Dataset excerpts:
==============================
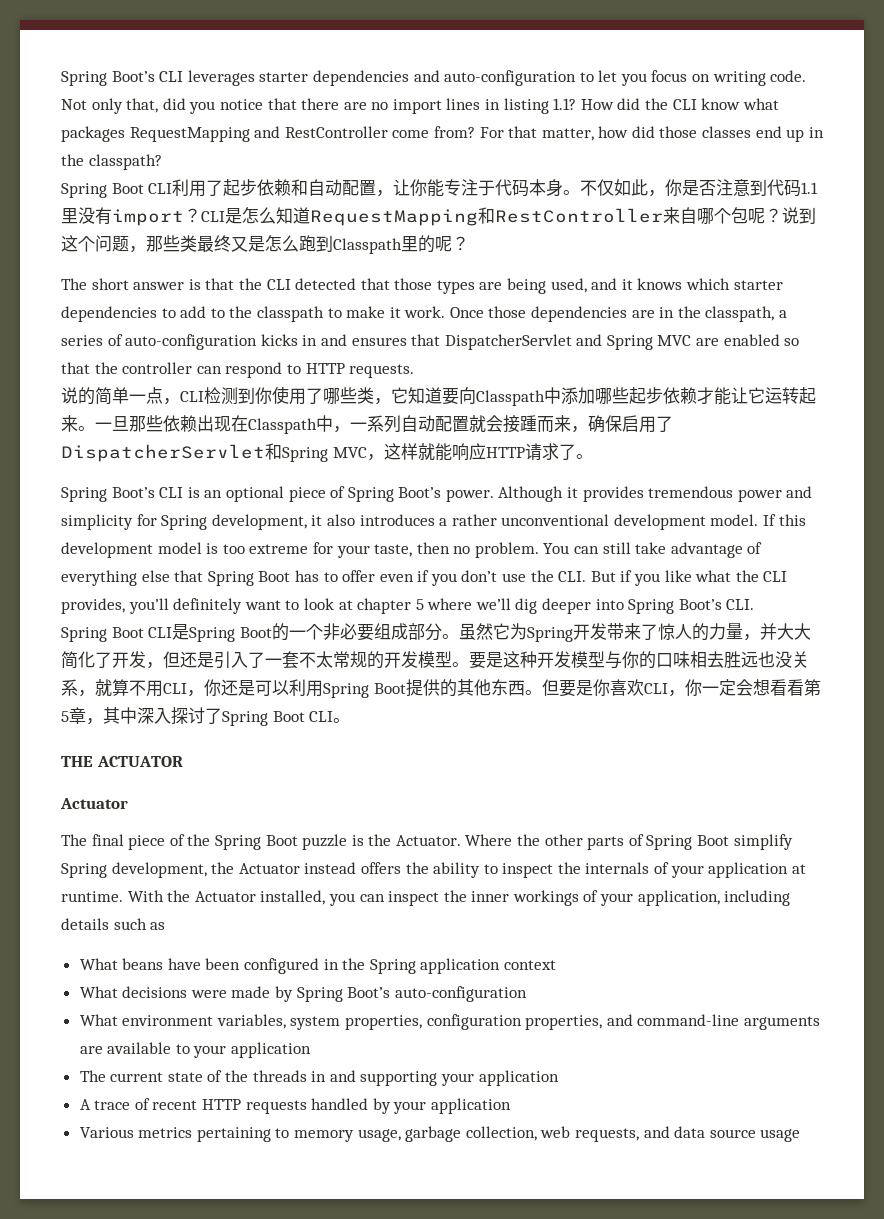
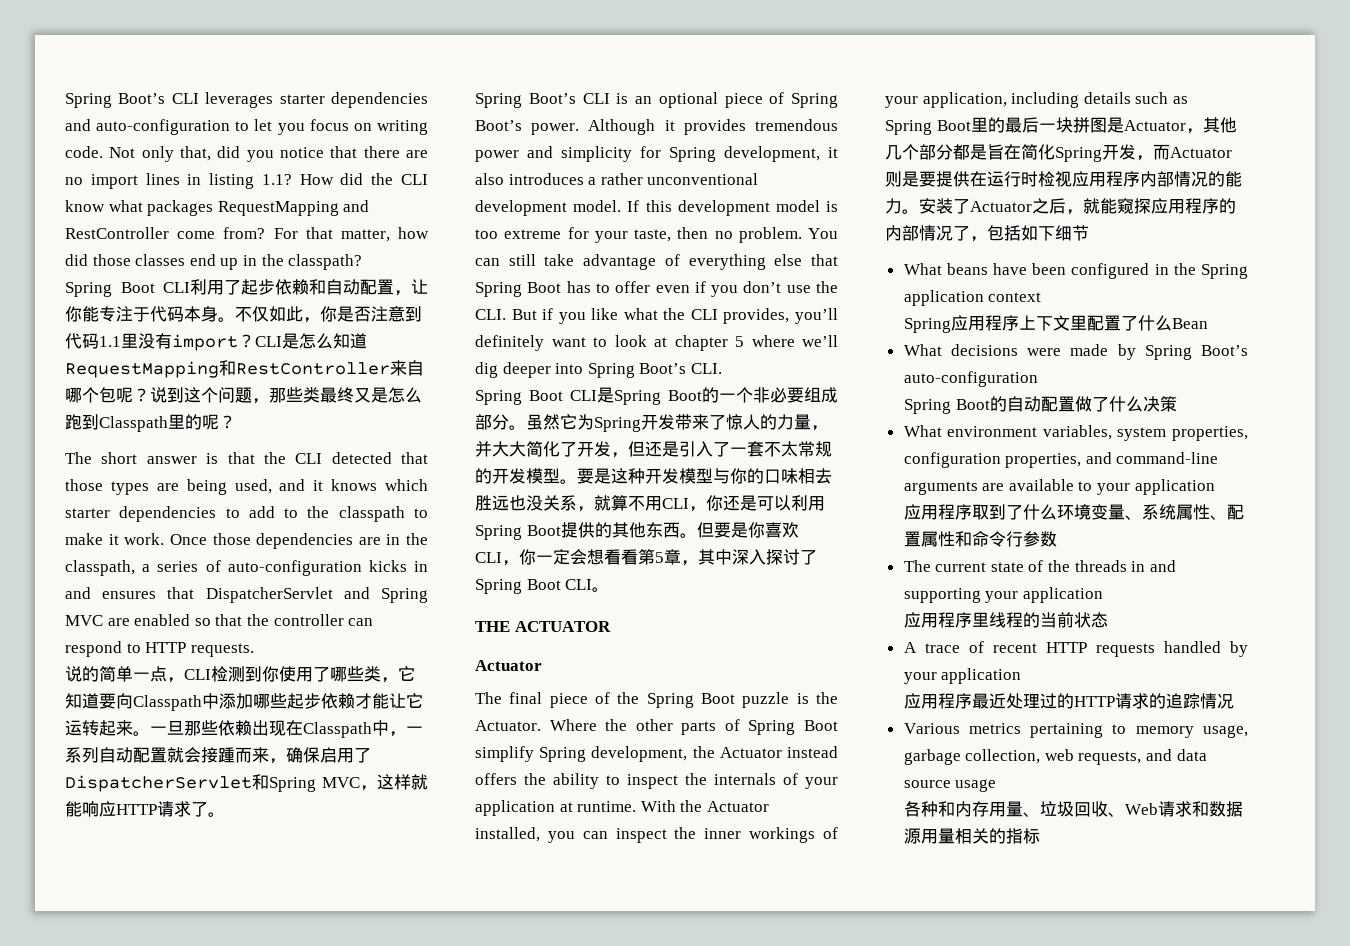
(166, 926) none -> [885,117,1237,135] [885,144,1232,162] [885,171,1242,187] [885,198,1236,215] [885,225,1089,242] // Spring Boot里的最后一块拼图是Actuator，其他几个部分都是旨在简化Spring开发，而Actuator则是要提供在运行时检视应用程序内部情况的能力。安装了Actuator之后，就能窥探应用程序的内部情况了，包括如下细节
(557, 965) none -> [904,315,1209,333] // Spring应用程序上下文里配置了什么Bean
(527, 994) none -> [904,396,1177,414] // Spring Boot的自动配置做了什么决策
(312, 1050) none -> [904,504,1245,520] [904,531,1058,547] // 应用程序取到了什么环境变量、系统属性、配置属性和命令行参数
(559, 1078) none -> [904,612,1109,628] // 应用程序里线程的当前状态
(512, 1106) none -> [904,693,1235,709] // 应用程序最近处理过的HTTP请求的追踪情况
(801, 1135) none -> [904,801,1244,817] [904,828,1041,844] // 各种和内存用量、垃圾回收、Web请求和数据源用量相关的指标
==============================
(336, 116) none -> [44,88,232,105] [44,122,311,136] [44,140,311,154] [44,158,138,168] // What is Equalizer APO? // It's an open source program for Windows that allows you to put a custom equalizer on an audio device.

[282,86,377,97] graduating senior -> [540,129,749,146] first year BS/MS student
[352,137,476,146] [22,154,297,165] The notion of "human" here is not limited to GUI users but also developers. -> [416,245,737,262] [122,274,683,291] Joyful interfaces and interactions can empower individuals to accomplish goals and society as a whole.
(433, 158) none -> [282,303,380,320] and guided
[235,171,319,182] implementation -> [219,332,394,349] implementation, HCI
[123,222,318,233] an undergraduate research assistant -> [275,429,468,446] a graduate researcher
==============================
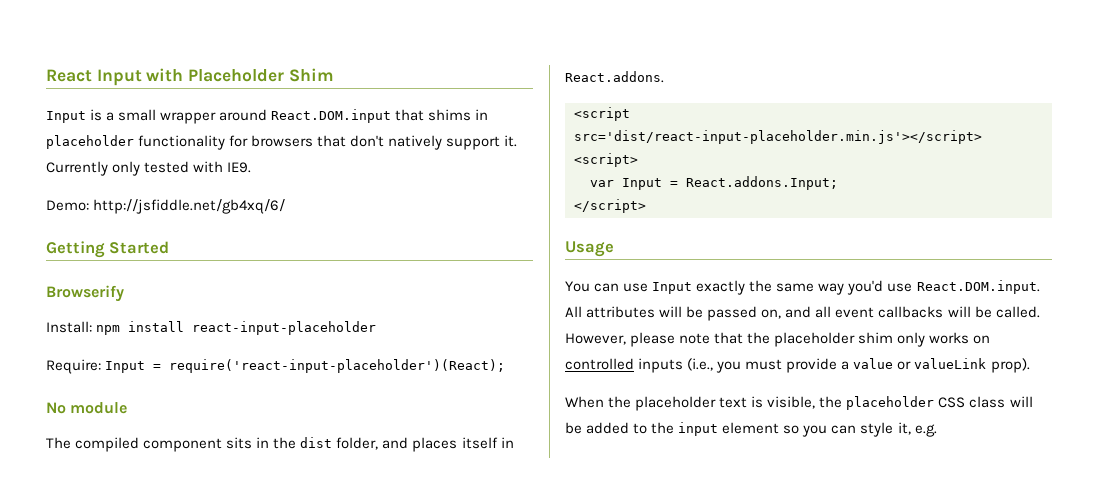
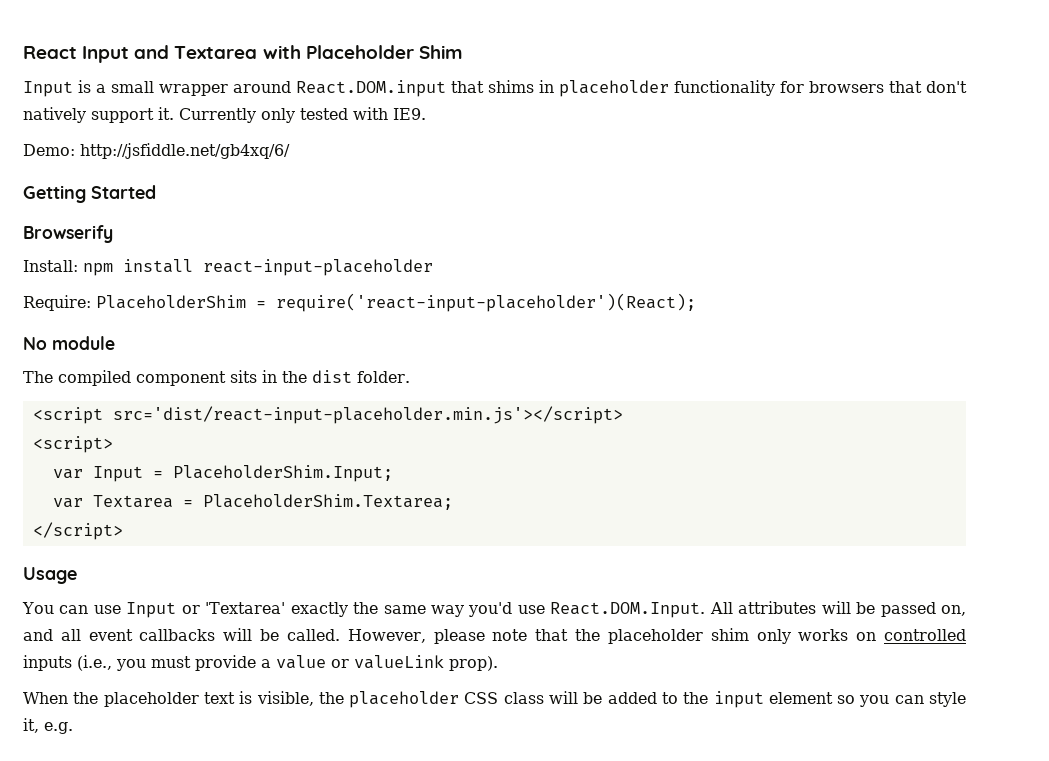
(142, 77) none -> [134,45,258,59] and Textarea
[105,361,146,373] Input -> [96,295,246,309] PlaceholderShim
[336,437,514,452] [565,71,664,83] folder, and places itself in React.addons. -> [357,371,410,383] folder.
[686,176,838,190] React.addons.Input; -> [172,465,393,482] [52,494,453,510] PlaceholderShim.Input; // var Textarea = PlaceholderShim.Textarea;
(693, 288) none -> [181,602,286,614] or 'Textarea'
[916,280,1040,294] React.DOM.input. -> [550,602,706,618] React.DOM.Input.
==============================
In the records above, find each line holding "React" and copy it.

[336,437,514,452] [565,71,664,83] folder, and places itself in React.addons. -> [357,371,410,383] folder.
[686,176,838,190] React.addons.Input; -> [172,465,393,482] [52,494,453,510] PlaceholderShim.Input; // var Textarea = PlaceholderShim.Textarea;
[916,280,1040,294] React.DOM.input. -> [550,602,706,618] React.DOM.Input.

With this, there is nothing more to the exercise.